Looe Lifeboat Station is the base for Royal National Lifeboat Institution (RNLI) search and rescue operations at Looe, Cornwall in the United Kingdom.

History
To the east of Looe is the expanse of Whitsand Bay. While attempting to run for the safety of Plymouth Sound many sailing ships became embayed, unable to sail around Rame Head. Wrecks were frequent and Looe men made many rescues before the lifeboat station was established. In 1824, John Miller received the RNLI Silver Medal, and three others, monetary awards for rescuing seven men from Harmonie, wrecked in Whitsand Bay. Ten years later, in 1834, monetary awards and a Silver Medal was awarded for saving twelve crew from the Konigberg. A third Silver Medal was awarded in November 1838 to William Jennings who swam to the brig Belissima, carrying a line, and saving thirteen men. Rescuing the crew of the Fletan resulted in a fourth silver medal in February 1851.

A lifeboat house was erected in 1866 and the first lifeboat, Oxfordshire was paraded through the streets on 28 December 1866 and named by Mrs W H Carew. The RNLI withdrew services from Looe in 1930 on the grounds that the lifeboats of Fowey and Plymouth could cover the area.

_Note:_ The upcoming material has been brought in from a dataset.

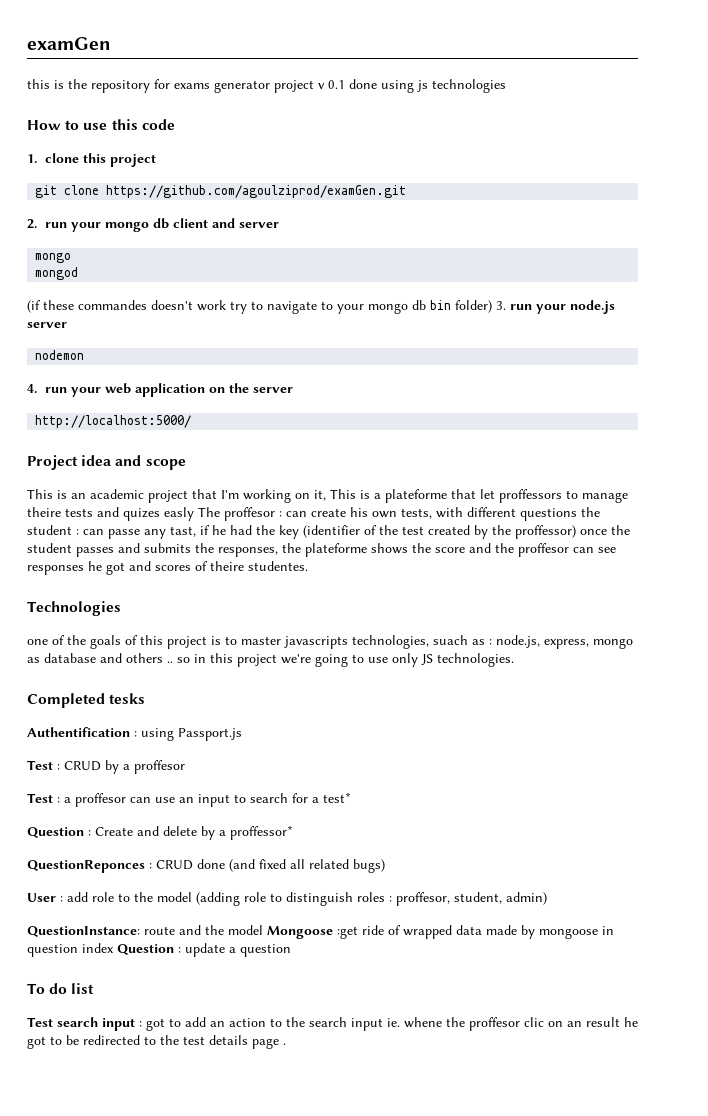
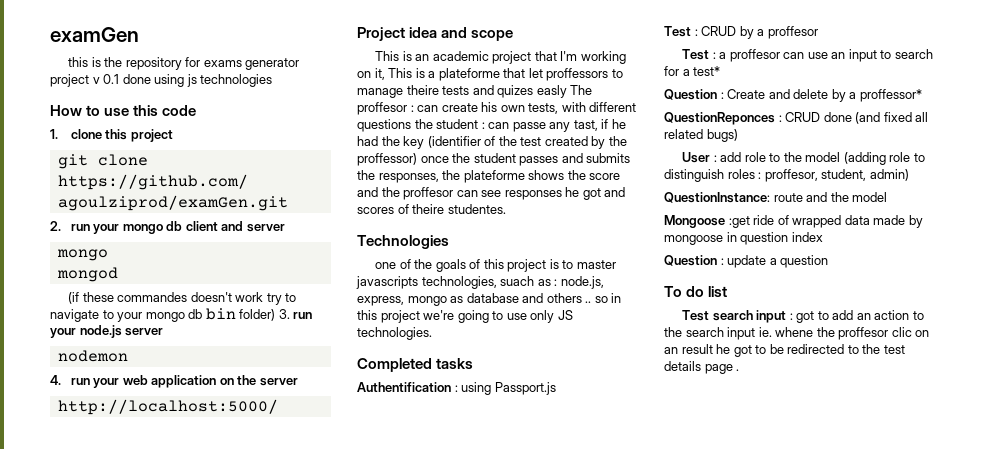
[109,693,146,704] tesks -> [436,358,474,369] tasks
(263, 930) none -> (888, 197) //
(114, 948) none -> (823, 237) //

From 1991 the RNLI stationed a lifeboat at Looe for the summer season and three years later the Spirit of the ROAC was housed in a temporary lifeboat house, provided by the East Looe Town Trust. A new lifeboat station was built on the old Albatross warehouse site on the quay, construction starting in Autumn 2002.

Former lifeboats
'ON' is the RNLI's sequential Official Number; 'Op. No.' is the operational number painted onto the boat.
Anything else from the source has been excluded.